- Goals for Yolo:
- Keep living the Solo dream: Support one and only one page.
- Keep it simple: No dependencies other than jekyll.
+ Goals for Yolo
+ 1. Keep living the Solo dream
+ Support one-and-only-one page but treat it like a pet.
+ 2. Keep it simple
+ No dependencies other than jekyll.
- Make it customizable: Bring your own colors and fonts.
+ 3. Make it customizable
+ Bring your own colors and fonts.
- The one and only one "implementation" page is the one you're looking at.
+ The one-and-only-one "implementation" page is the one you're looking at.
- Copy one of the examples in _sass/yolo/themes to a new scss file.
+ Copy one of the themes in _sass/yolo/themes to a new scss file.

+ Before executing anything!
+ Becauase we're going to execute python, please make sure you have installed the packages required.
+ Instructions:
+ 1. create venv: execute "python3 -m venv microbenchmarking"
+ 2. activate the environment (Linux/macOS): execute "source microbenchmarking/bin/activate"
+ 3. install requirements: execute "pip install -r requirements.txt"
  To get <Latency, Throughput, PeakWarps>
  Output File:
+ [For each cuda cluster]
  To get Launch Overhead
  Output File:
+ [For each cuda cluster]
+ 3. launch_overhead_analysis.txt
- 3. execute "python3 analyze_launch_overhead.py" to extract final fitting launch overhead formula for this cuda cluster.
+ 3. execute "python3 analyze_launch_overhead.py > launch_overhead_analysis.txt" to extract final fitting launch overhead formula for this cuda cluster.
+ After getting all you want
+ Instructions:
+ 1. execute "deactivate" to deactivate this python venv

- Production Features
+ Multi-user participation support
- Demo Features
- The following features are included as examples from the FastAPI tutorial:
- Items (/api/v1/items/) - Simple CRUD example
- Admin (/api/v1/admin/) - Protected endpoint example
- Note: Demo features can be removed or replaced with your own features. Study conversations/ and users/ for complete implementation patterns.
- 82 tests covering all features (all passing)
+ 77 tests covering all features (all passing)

**Exercise**. Select all lines with the word "implementation" from the entries above.

**Expected answer**.
- The one and only one "implementation" page is the one you're looking at.
+ The one-and-only-one "implementation" page is the one you're looking at.
- Note: Demo features can be removed or replaced with your own features. Study conversations/ and users/ for complete implementation patterns.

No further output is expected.